In this way, descaling of the steel ingot at close range takes place.

[Brief explanation of the drawing]

The drawing is a schematic perspective view, partially in section, of an embodiment of the device according to the invention.

Claims (12)

[Claims] (1) Components that can flow onto the internal surface of a hollow body that has a hollow space that penetrates the inside and that is at least approximately cylindrical by introducing a carrier gas containing the component and having an axial twist into the hollow chamber. in a method of supplying a carrier gas which does not contain any axially torsioned components in the same way as the loaded carrier gas stream, before or immediately before continuously passing through at least a portion of the torsioned carrier gas stream containing the component. A method characterized in that an auxiliary gas is supplied to the hollow chamber. 2. A method according to claim 1, characterized in that: (2) an auxiliary gas stream is supplied to the hollow chamber, the helix angle of which is smaller than that of the load carrier gas. (3) A patent claim characterized in that the auxiliary gas is supplied to the hollow chamber equally distributed around the circumference of the hollow chamber in order to flow through the hollow chamber in large quantities and in a helical manner to flow into the internal surface. The method according to item 1 or 2 of the scope. (4) for carrying out the method according to claims 1 to 3, comprising a passage pipe 1 for a carrier gas containing components, in which passage chamber 2 a torsion donor 3 is provided; A device characterized in that it comprises means 4 for supplying the auxiliary gas to the load carrier gas in the same direction and with a twist whose direction of rotation is equal to the load carrier gas. 5. A device according to claim 4, in which the passage tube 1 is arranged at a distance 12 from the outlet nozzle 16 of the conduit 7 for the load carrier gas. (6) The twist donor for forming a twist angle in the axial direction of the passage chamber 2 in the load carrier gas is provided with a channel-shaped guide vane, the curvature of which increases along the flow direction, and the hollow channel surface 6. The device according to claim 4, wherein the device is curved in the rotation direction 5 of the twist and/or in the longitudinal direction, thereby increasing the twist angle in the flow direction. (7) the torsion donor for the load carrier gas forms a guide vane with an end projecting from the outlet of the passage tube 1;
The width of this guide vane in the direction of the passage tube is short, so that the guide vane ring in this end region is conically reduced and forms a centering means for centering the passage tube in the cavity. The device according to any one of claims 4 to 6. (8) Claims 4 to 7, wherein the passage chamber 2 of the passage pipe 1 is formed in a cylindrical shape or expanded into at least a substantially conical shape in the direction of the passage pipe, and constitutes a diffuser. any device. (9) Any one of claims 4 to 8, wherein the passage chamber 2 of the passage pipe 1 is provided with a piston body or a conical diffuser that is hollow, open at both ends, and expanded conically in the direction of the passage pipe.
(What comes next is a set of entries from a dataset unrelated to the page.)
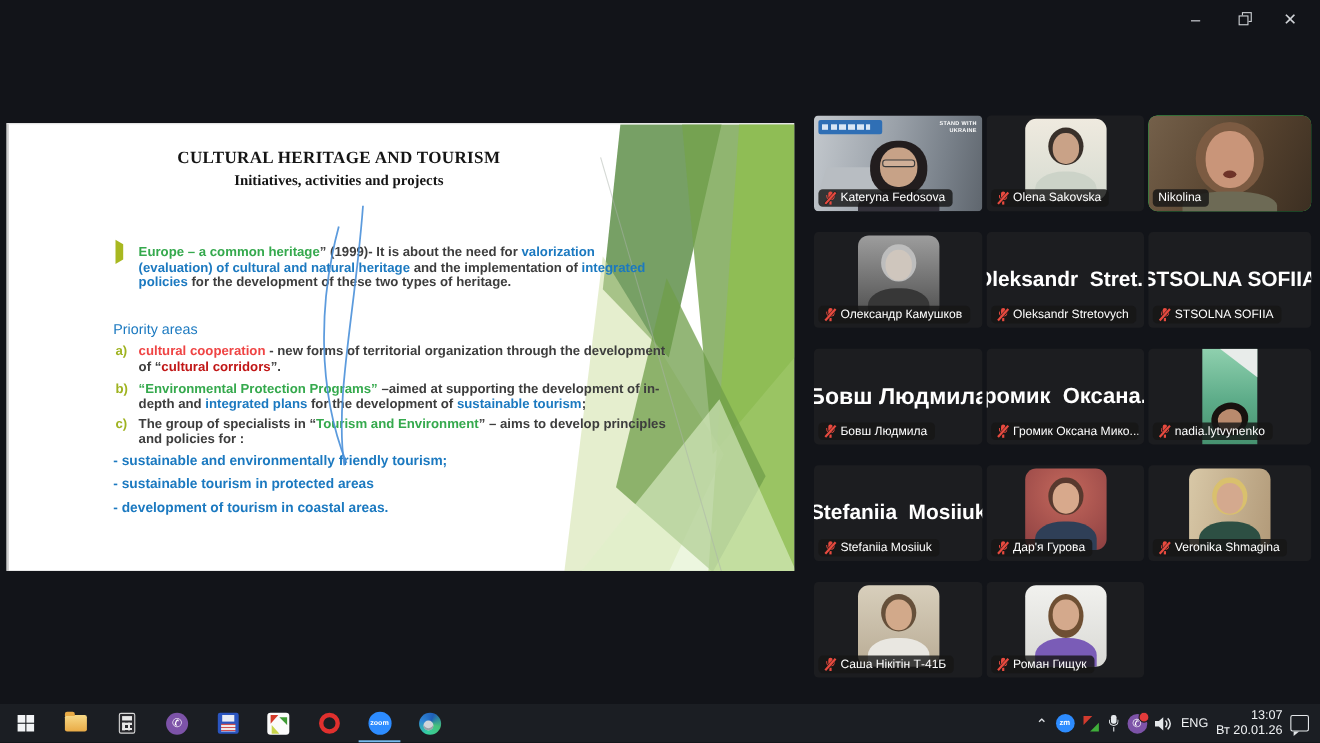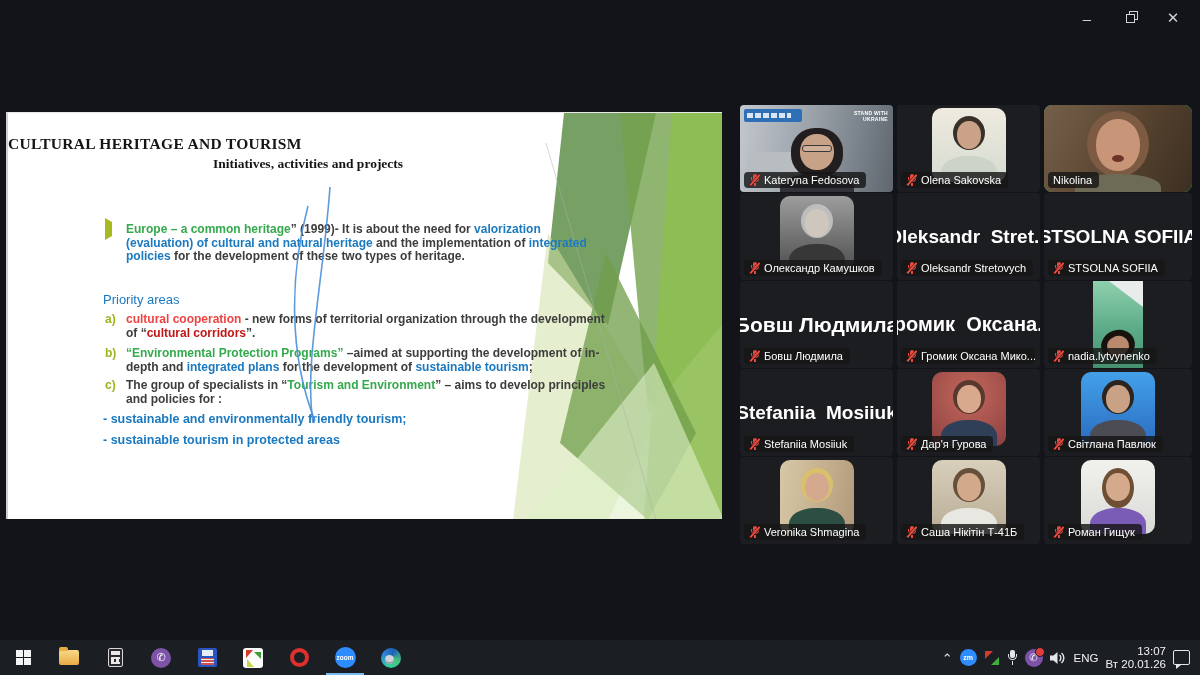--- a/index.html
+++ b/index.html
@@ -13,38 +13,38 @@
   .wc { width:26px; height:24px; display:flex; align-items:center; justify-content:center;
         font-size:15px; cursor:default; }
   .wc-restore { position:relative; }
   .wc-restore .sq1 { width:9px; height:9px; border:1.3px solid #cfd2d6; position:absolute; top:8px; left:9px; background:#121419;}
   .wc-restore .sq2 { width:9px; height:9px; border:1.3px solid #cfd2d6; position:absolute; top:5px; left:12px;}
 
   
   #slide { position:absolute; left:6px; top:112px; width:716px; height:407px;
            background:#ffffff; border-left:2px solid #cfcfcf; border-top:1px solid #e8e8e8; overflow:hidden; }
   #slide svg.deco { position:absolute; left:0; top:0; pointer-events:none; }
-  .s-title { position:absolute; left:0; top:22px; width:600px; 
+  .s-title { position:absolute; left:0; top:22px; width:600px; text-align:center;
              font-family:"Liberation Serif", serif; font-weight:bold; font-size:15.5px; color:#151515; letter-spacing:.3px;}
   .s-subtitle { position:absolute; left:0; top:43px; width:600px; text-align:center;
              font-family:"Liberation Serif", serif; font-weight:bold; font-size:13.5px; color:#151515;}
   .s-row { position:absolute; display:flex; font-weight:bold; font-size:12px; line-height:13.5px; color:#3d3d3d;}
   .s-marker { flex:0 0 21px; }
   .s-text { flex:1; }
   .g { color:#35a94d; } .b { color:#1b79c0; } .r { color:#ef4444; } .rr{ color:#c11616; }
   .olive { color:#9fb320; }
   .arrow-marker { width:0; height:0; border-left:7px solid #a8b820; border-top:4px solid transparent;
                   border-bottom:4px solid transparent; margin-top:2px; }
   .s-heading { position:absolute; left:95px; font-weight:normal; font-size:13px; color:#1b79c0; }
   .s-dash { position:absolute; left:95px; font-weight:bold; font-size:12.5px; color:#1b79c0; }
 
   
   #participants { position:absolute; left:740px; top:105px; width:452px; height:447px;
                   display:grid; grid-template-columns:153px 143px 148px;
-                  grid-template-rows:repeat(5,87px); gap:1px 4px; }
+                  grid-template-rows:repeat(5,87px); gap:19px 4px; }
   .tile { position:relative; background:#1c1d20; border-radius:4px; overflow:hidden; }
   .tile.active { outline:2.5px solid #2bd14d; outline-offset:-2px; border-radius:8px;text-align:center; }
   .name-tag { position:absolute; left:4px; bottom:4px; display:flex; align-items:center; gap:4px;
               background:rgba(22,22,22,.82); border-radius:4px; padding:2px 7px 2px 5px;
               color:#fff; font-size:11px; white-space:nowrap; max-width:94%; overflow:hidden; z-index:5;}
   .bigname { position:absolute; inset:0; display:flex; align-items:center; justify-content:center;
              color:#fff; font-size:19px; font-weight:bold; text-align:center; padding:0 4px; white-space:pre; }
   
   .mic-off { position:relative; width:11px; height:12px; flex:0 0 11px; }
   .mic-off i.body { position:absolute; left:3.5px; top:0; width:4px; height:7px; background:#e84a3f; border-radius:2px;}
@@ -211,20 +211,21 @@
 
     <div class="s-row" style="left:97px; top:266px; width:505px;">
       <span class="s-marker olive">c)</span>
       <span class="s-text">
         <span>The group of specialists in “</span><span class="g">Tourism and Environment</span><span>” – aims to develop principles and policies for :</span>
       </span>
     </div>
 
     <div class="s-dash" style="top:299px;">- sustainable and environmentally friendly tourism;</div>
     <div class="s-dash" style="top:320px;">- sustainable tourism in protected areas</div>
+    <div class="s-dash" style="top:341px;">- development of tourism in coastal areas.</div>
 
     <svg class="deco" width="716" height="407" viewBox="0 0 716 407">
       <path d="M 300,93 C 282,160 280,240 307,308" fill="none" stroke="#4a90d9" stroke-width="1.6" opacity="0.9"></path>
       <path d="M 322,74 C 315,170 296,250 305,310" fill="none" stroke="#4a90d9" stroke-width="1.6" opacity="0.9"></path>
     </svg>
   </div>
 
   <div id="participants">
 
     <div class="tile">
@@ -388,36 +389,20 @@
         <span class="mic-off">
             <i class="body"></i>
             <i class="stand"></i>
             <i class="foot"></i>
             <i class="slash"></i>
           </span>
         <span>Дар'я Гурова</span>
       </div>
     </div>
 
-    <div class="tile">
-      <div class="avatar v-pavliuk">
-        <div class="hair"></div>
-          <div class="head"></div>
-          <div class="torso"></div>
-      </div>
-      <div class="name-tag">
-        <span class="mic-off">
-            <i class="body"></i>
-            <i class="stand"></i>
-            <i class="foot"></i>
-            <i class="slash"></i>
-          </span>
-        <span>Світлана Павлюк</span>
-      </div>
-    </div>
 
     <div class="tile">
       <div class="avatar v-shmagina">
         <div class="hair"></div>
           <div class="head"></div>
           <div class="torso"></div>
       </div>
       <div class="name-tag">
         <span class="mic-off">
             <i class="body"></i>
That device. (10) The device according to any one of claims 4 to 9, wherein the passage pipe 1 is provided with a double-walled covering 20 for cooling means or a heating medium. (11) A plurality of nozzles 4 are arranged uniformly over its circumference at the outlet of the passage tube 1 in order to supply an auxiliary gas with a component-free twist, preferably a twist supply for the load carrier gas. 11. A device according to any one of claims 4 to 10, wherein the guide vanes 3 are arranged at predetermined intervals in order to form a body. (12) The device according to claim 11, wherein the nozzle is a Laval nozzle.